Ross goes to Benson's house, where she finds two girls who say he has a gun and possesses blueprints for the basement of the hospital, where the computer mainframe is located. Morris meets Benson's boss, who tells him that Benson disliked University Hospital because of its ultra-modern computer system, an upgraded IBM System/360. After Benson's dogtag is found at the murder scene of Angela Black, Ross is questioned by police. Benson confronts Ross in her house and attacks her upon having a seizure. Just before losing consciousness, Ross manages to turn on her microwave oven, the radiation of which affects the power pack in Benson's shoulder and forces him to flee. Morris uses a book of matches found on Angela's body to track Benson to an airport hotel. Finding a mechanic who has been beaten by Benson, Morris is attacked and injured, as well.

Back at the hospital, Ross receives a phone call from Benson, which is traced to somewhere inside the building. The hospital's computers begin to malfunction, as if somebody were disturbing the mainframe. Ross and Anders go down into the basement, where Anders exchanges fire with and injures Benson before becoming lost in the maze of corridors. Benson goes back to the computer room and finds Ross. Ross picks up Benson's gun, and after an internal struggle, shoots and kills Benson unintentionally.

==Background==
According to Crichton:
In the 1970s, I saw a patient in a hospital who was being treated with electrodes implanted in the brain, hooked up to a monitoring computer. I thought this treatment was horrific, and I was amazed that the research seemed to be going forward with no public discussion or even knowledge. I decided to write a novel to make such procedures better known. This particular kind of surgery is no longer done much, so the journalistic aspects of the story are gone.
At one stage the novel was known as "The Sympathetic Man". Crichton said it was "intended to be a story about arrogance. It is about people who really didn't think through the consequences of what they were doing."

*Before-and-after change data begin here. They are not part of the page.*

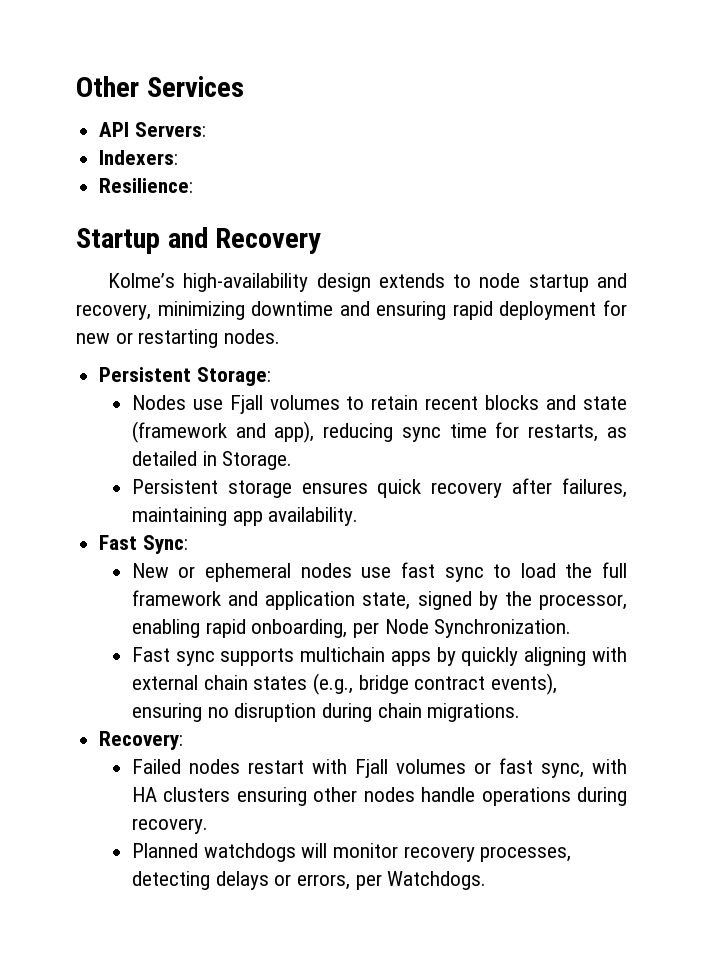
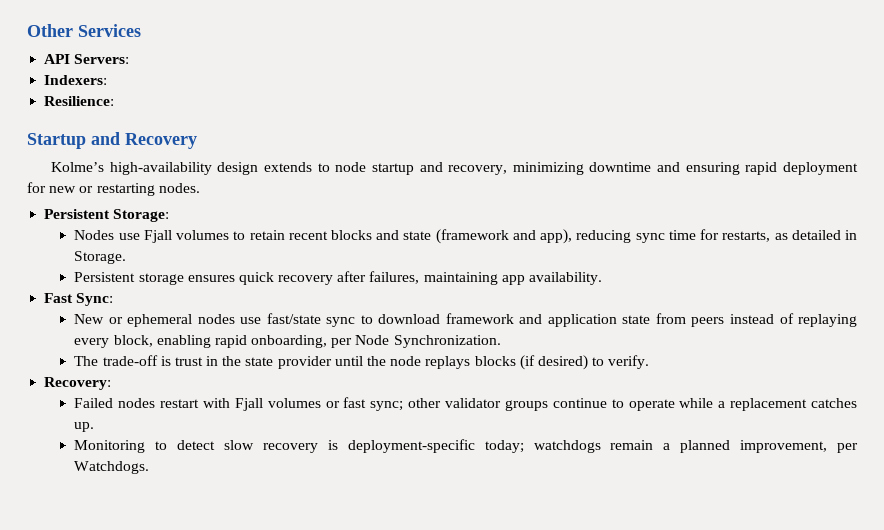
- New or ephemeral nodes use fast sync to load the full framework and application state, signed by the processor, enabling rapid onboarding, per Node Synchronization.
+ New or ephemeral nodes use fast/state sync to download framework and application state from peers instead of replaying every block, enabling rapid onboarding, per Node Synchronization.
- Fast sync supports multichain apps by quickly aligning with external chain states (e.g., bridge contract events), ensuring no disruption during chain migrations.
+ The trade-off is trust in the state provider until the node replays blocks (if desired) to verify.
- Failed nodes restart with Fjall volumes or fast sync, with HA clusters ensuring other nodes handle operations during recovery.
- Planned watchdogs will monitor recovery processes, detecting delays or errors, per Watchdogs.
+ Failed nodes restart with Fjall volumes or fast sync; other validator groups continue to operate while a replacement catches up.
+ Monitoring to detect slow recovery is deployment-specific today; watchdogs remain a planned improvement, per Watchdogs.

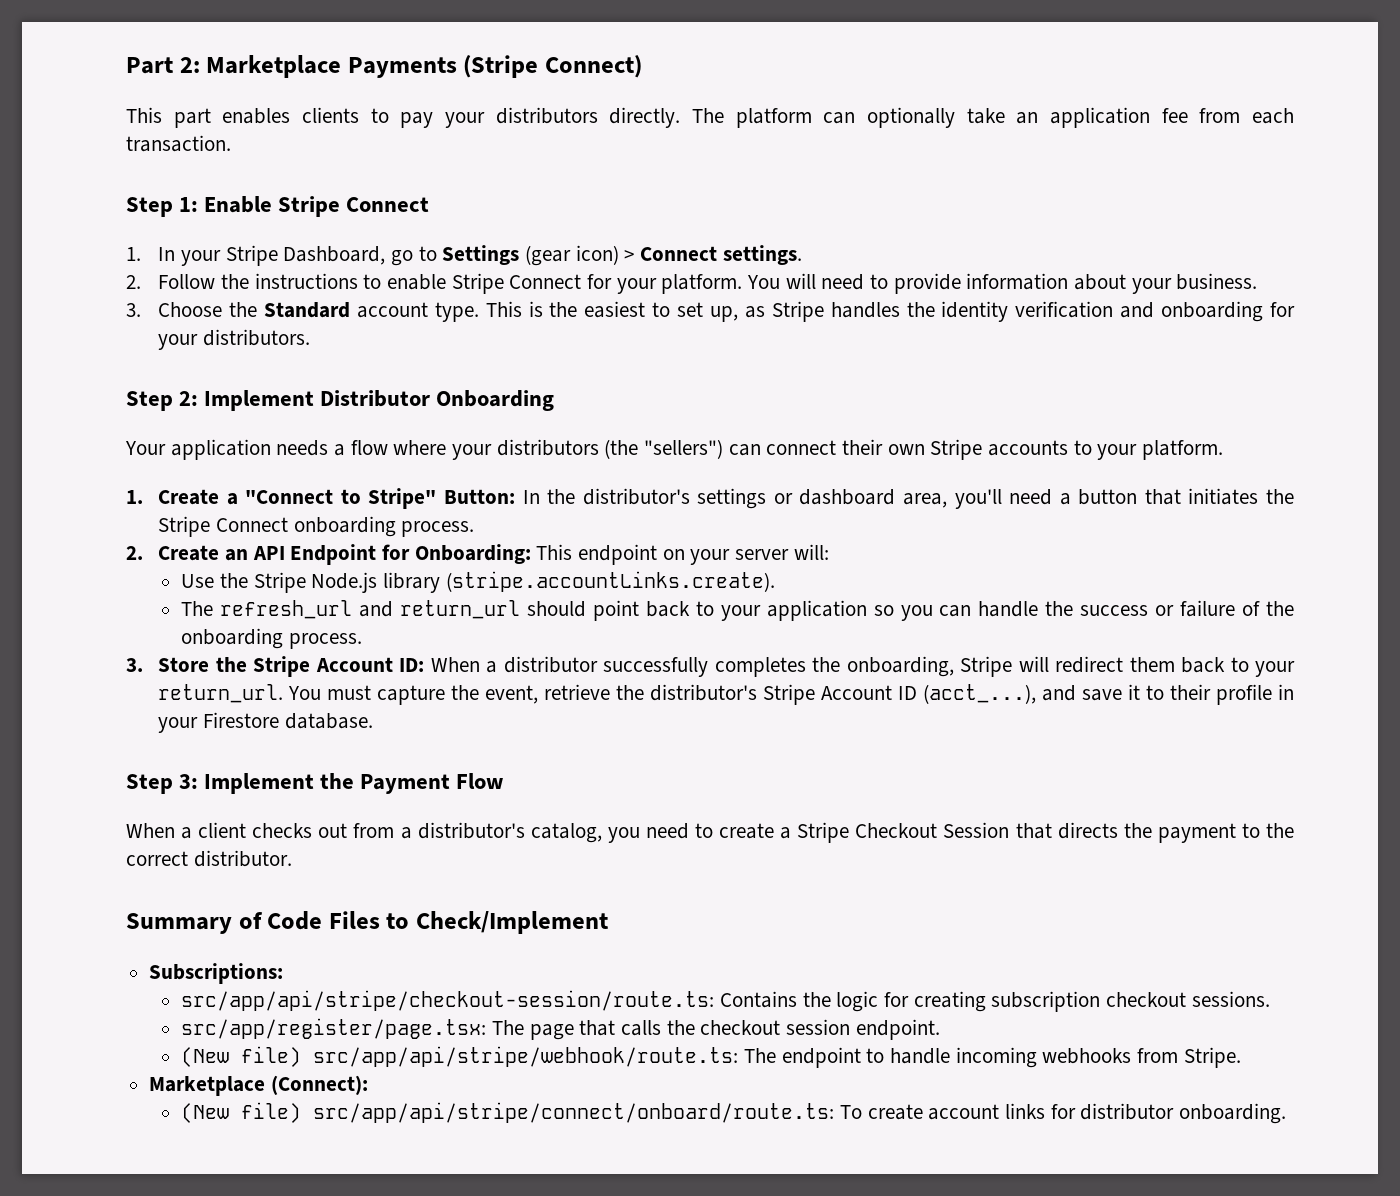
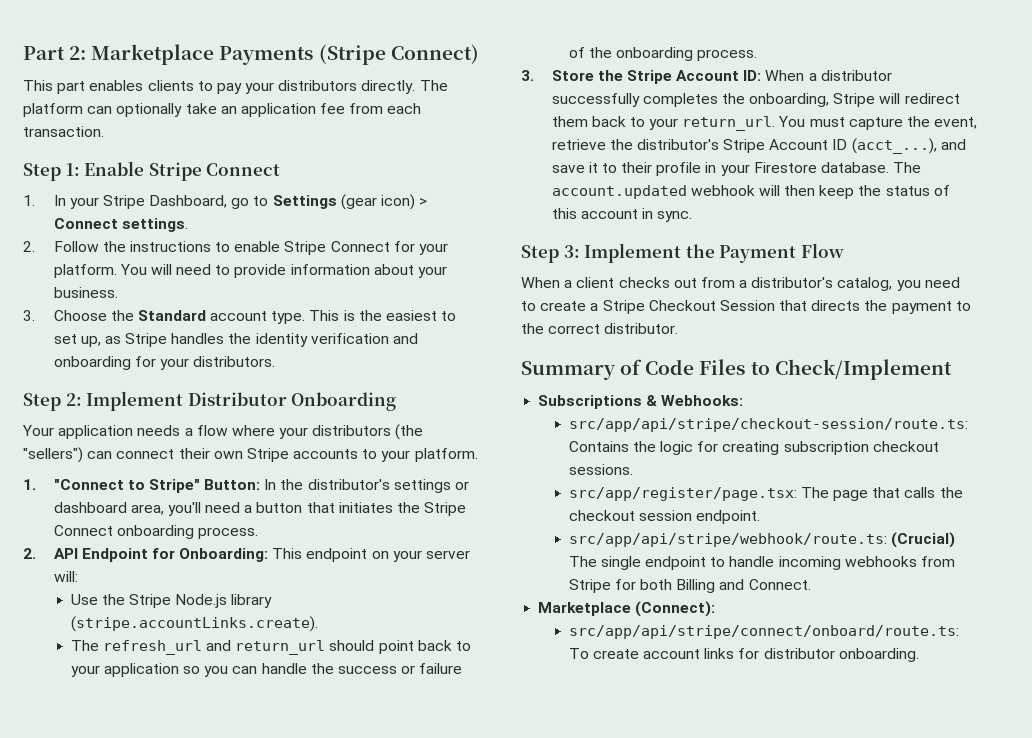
- 1. Create a "Connect to Stripe" Button: In the distributor's settings or dashboard area, you'll need a button that initiates the Stripe Connect onboarding process.
+ 1. "Connect to Stripe" Button: In the distributor's settings or dashboard area, you'll need a button that initiates the Stripe Connect onboarding process.
- 2. Create an API Endpoint for Onboarding: This endpoint on your server will:
+ 2. API Endpoint for Onboarding: This endpoint on your server will:
+ The account.updated webhook will then keep the status of this account in sync.
- Subscriptions:
+ Subscriptions & Webhooks:
- (New file) src/app/api/stripe/webhook/route.ts: The endpoint to handle incoming webhooks from Stripe.
+ src/app/api/stripe/webhook/route.ts: (Crucial) The single endpoint to handle incoming webhooks from Stripe for both Billing and Connect.
- (New file) src/app/api/stripe/connect/onboard/route.ts: To create account links for distributor onboarding.
+ src/app/api/stripe/connect/onboard/route.ts: To create account links for distributor onboarding.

Crichton stated that this was his least-favorite work.

== Film adaptation ==
The novel was made into a film in 1974.

==Reception==
Like his previous bestseller The Andromeda Strain, reviews for The Terminal Man were widely positive. The Los Angeles Times called it "an entertaining and unsparing narrative, compressed and scientifically sound." The New Yorker called the novel "A fascinating, splendidly documented thriller." Life said it was "An absolutely riveting novel." John Barkham Reviews called it "A superb thriller..." and said, "It will make you think-and shudder."

The novel was criticized by the American Epilepsy Foundation, which said it unfairly linked epilepsy with violence.

==Real-life epilepsy device==
Crichton's technological science-fiction premise became reality half a century later, in 2023, when a British boy had a neurostimulator fitted inside his skull, sending electrical signals deep into his brain to control seizures.